Figure 2: Enterprise Value For Netflix, CBS, and HBO
Sources: New Constructs, LLC and company filings.
Despite the difference in their NOPBT, the market currently considers Netflix to be more valuable than CBS and HBO combined. Both CBS and HBO have standalone streaming services. Both have massive hit shows (Big Bang Theory for CBS, Game of Thrones for HBO) and large content libraries built up over decades.
While Netflix still has first mover advantage, it is dwindling. As these companies become more similar, it becomes harder to justify the valuation gap and why it exists in the first place. Long-term, Netflix should trade at a valuation closer to its peers.
What Does This Move Mean For Disney?
The move to a standalone streaming service is exactly want we wanted to see from Disney. ESPN’s content still has tremendous value. 94 out of the top 100 TV shows in 2016 were sporting events. Moving ESPN to an over the top option should help Disney retain the value of its live sports rights as the cable TV model declines.
Disney’s decision to take a controlling stake in BAMTech should also pay off handsomely in the future. Some analysts have called the deal overpriced, but they said the same thing about Marvel in 2009. BAMTech gives Disney the platform it needs to monetize its incredibly valuable brand and content in the streaming era.
However, the market appears to have taken a shortsighted view of the matter by reacting more to Disney’s poor quarterly earnings than to this major strategic shift.

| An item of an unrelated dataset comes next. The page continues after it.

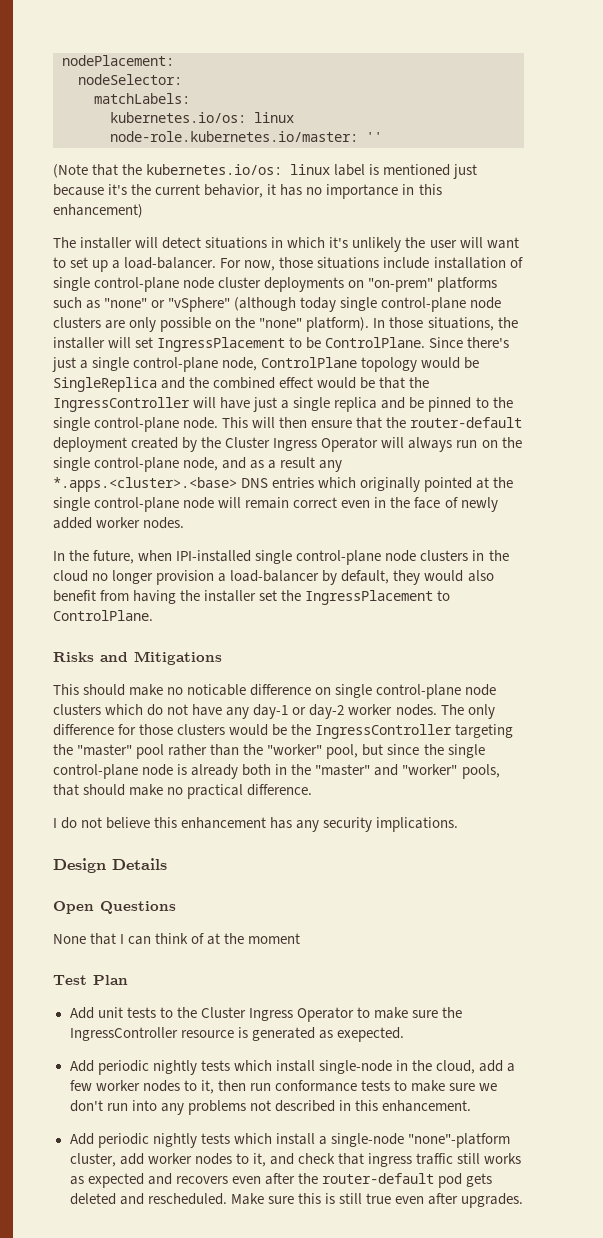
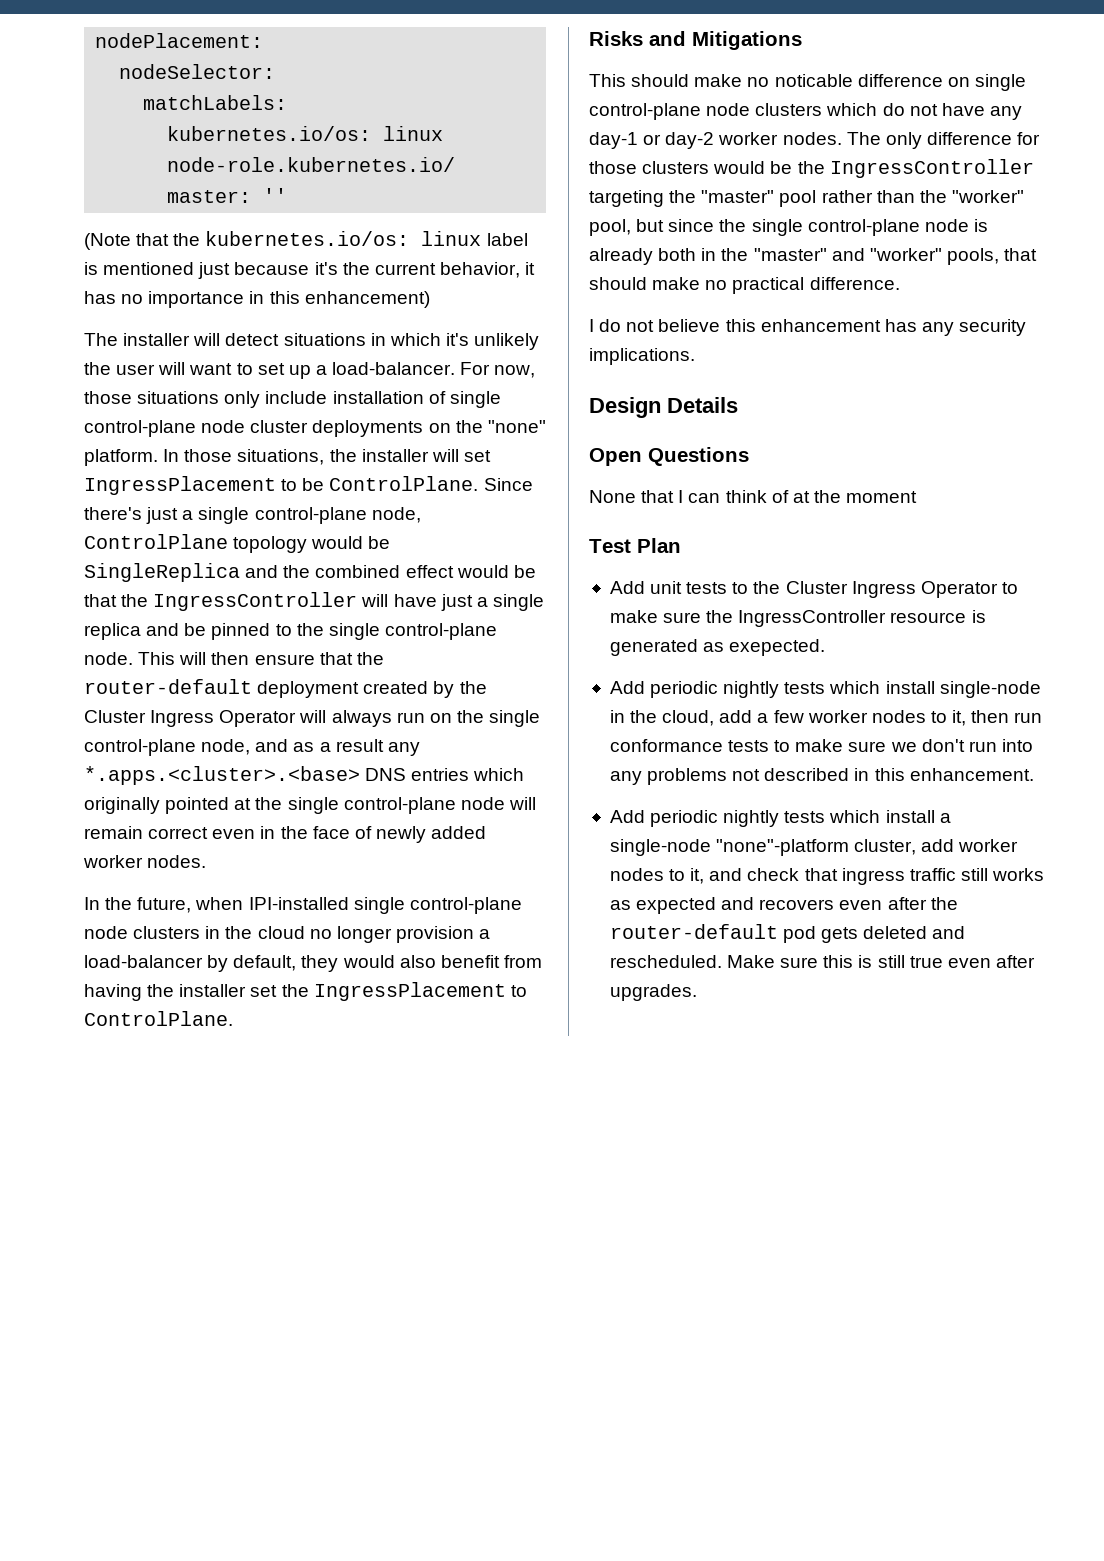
(380, 263) none -> [224,391,261,408] only
[368,277,498,292] [53,297,502,312] [53,317,232,332] "on-prem" platforms such as "none" or "vSphere" (although today single control-plane node clusters are only possible on -> (451, 428) none
[306,317,370,332] platform). -> [84,449,158,466] platform.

The stock’s 4% drop on Wednesday was especially unwarranted due to the unusual circumstances behind Disney’s earnings disappointment.
On the Media Networks side of the business, the low number of NBA playoffs games this year hurt revenues, and the beginning of the new NBA contract for ESPN led to sharp increase in costs. There are still headwinds in this segment, but the Q3 results do not accurately reflect the prospects going forward.

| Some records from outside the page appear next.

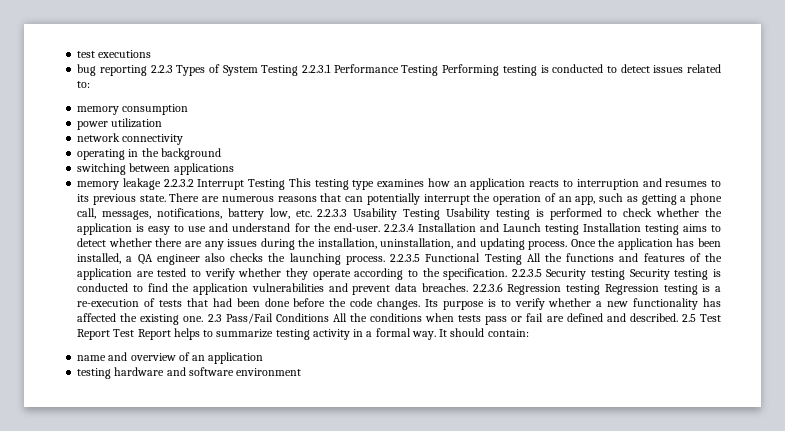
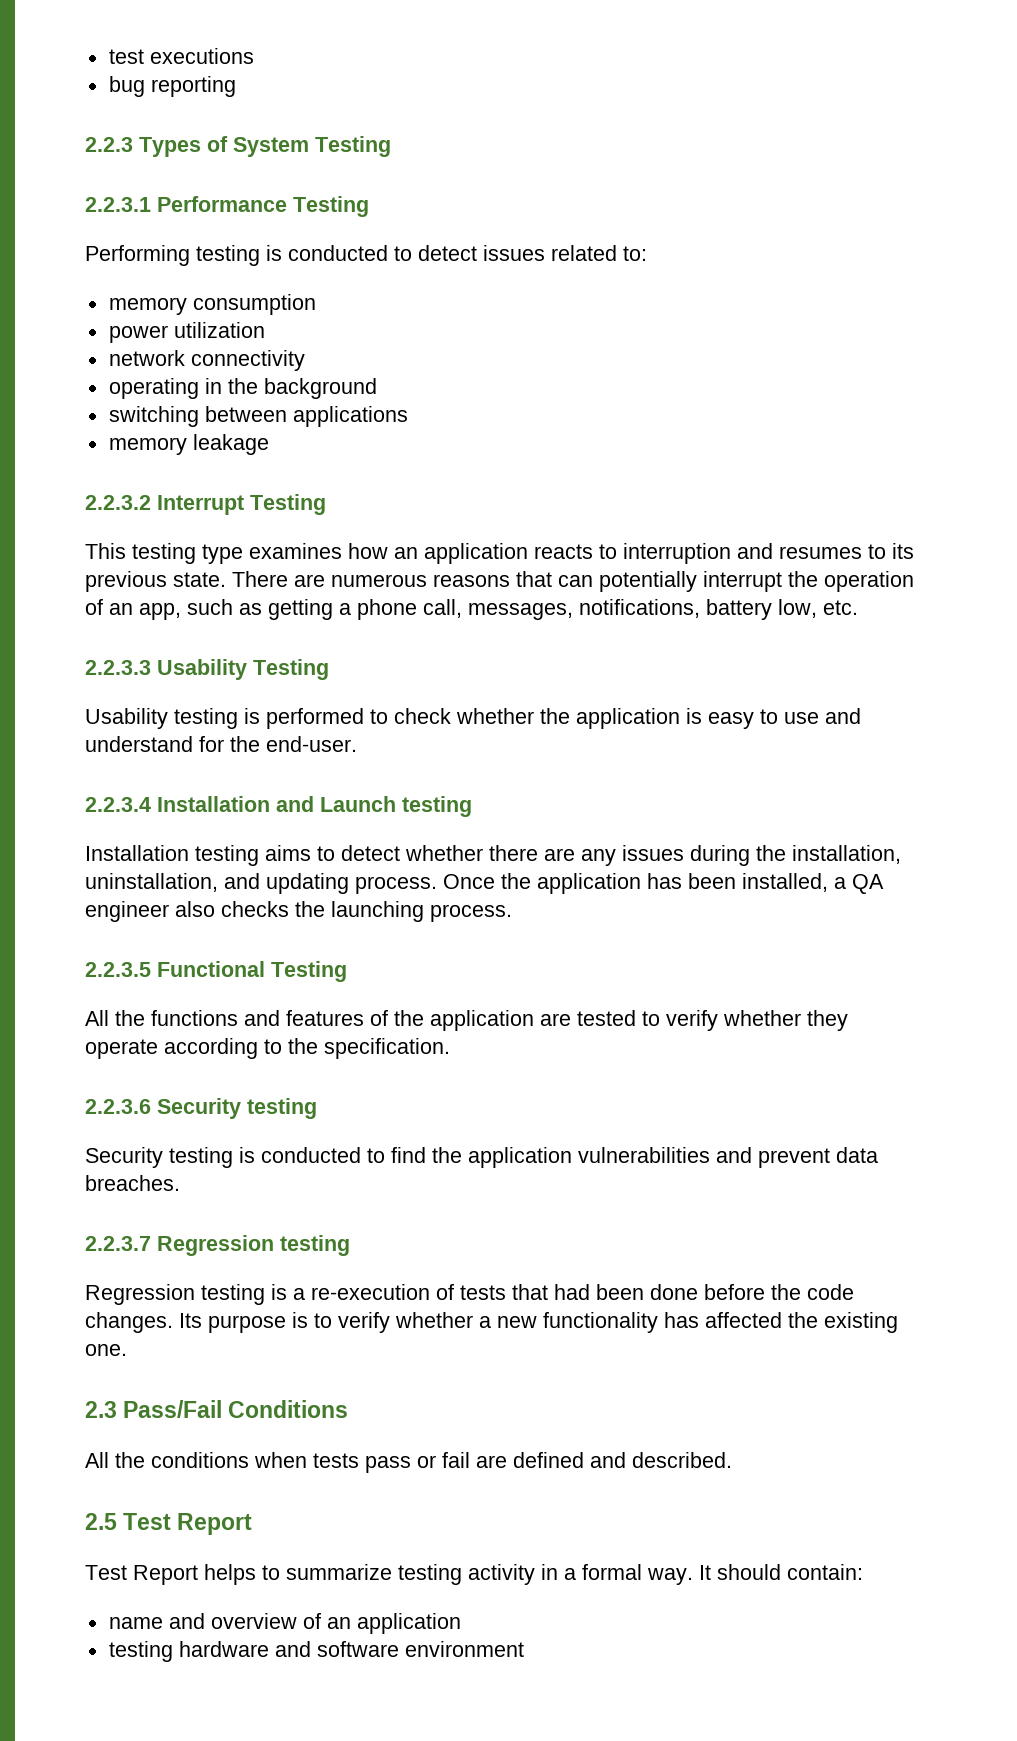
(147, 70) none -> (236, 86) //
(299, 70) none -> (391, 146) //
(439, 70) none -> (369, 206) //
(161, 184) none -> (269, 444) //
(286, 184) none -> (326, 504) //
(312, 213) none -> (858, 607) //
(441, 214) none -> (329, 669) //
(380, 227) none -> (357, 744) //
(579, 229) none -> (472, 806) //
(385, 260) none -> (512, 913) //
(522, 259) none -> (347, 971) //
[511,269,626,280] 2.2.3.5 Security testing -> [85,1098,317,1119] // 2.2.3.6 Security testing //
[472,283,601,295] 2.2.3.6 Regression testing -> [85,1235,350,1256] // 2.2.3.7 Regression testing //
(204, 319) none -> (127, 1350) //
(329, 317) none -> (349, 1409) //
(678, 317) none -> (732, 1460) //
(111, 334) none -> (253, 1524) //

Studio Entertainment also saw a decline due to a very difficult comparison to the year before. We should start to see this segment return to growth with the new Star Wars movie in December, and a new Avengers movie and a Han Solo film in 2018.
Meanwhile, the Parks segment continues to be a strong driver of growth, with operating income up 18% year over year. Shanghai Disney has exceeded all expectations in its first year of operation, and the company continues to add new attractions to increase attendance in its Domestic parks.
Despite its rough quarter, Disney still earns a solid 12% return on invested capital (ROIC). The company has a growing Parks segment, a Studio segment primed to deliver several massive blockbusters in the next 12 months, and it’s making prudent moves to preserve the value of its cash cow ESPN.
This article originally published August 11, 2017.
Disclosure: David Trainer and Sam McBride receive no compensation to write about any specific stock, sector, style, or theme.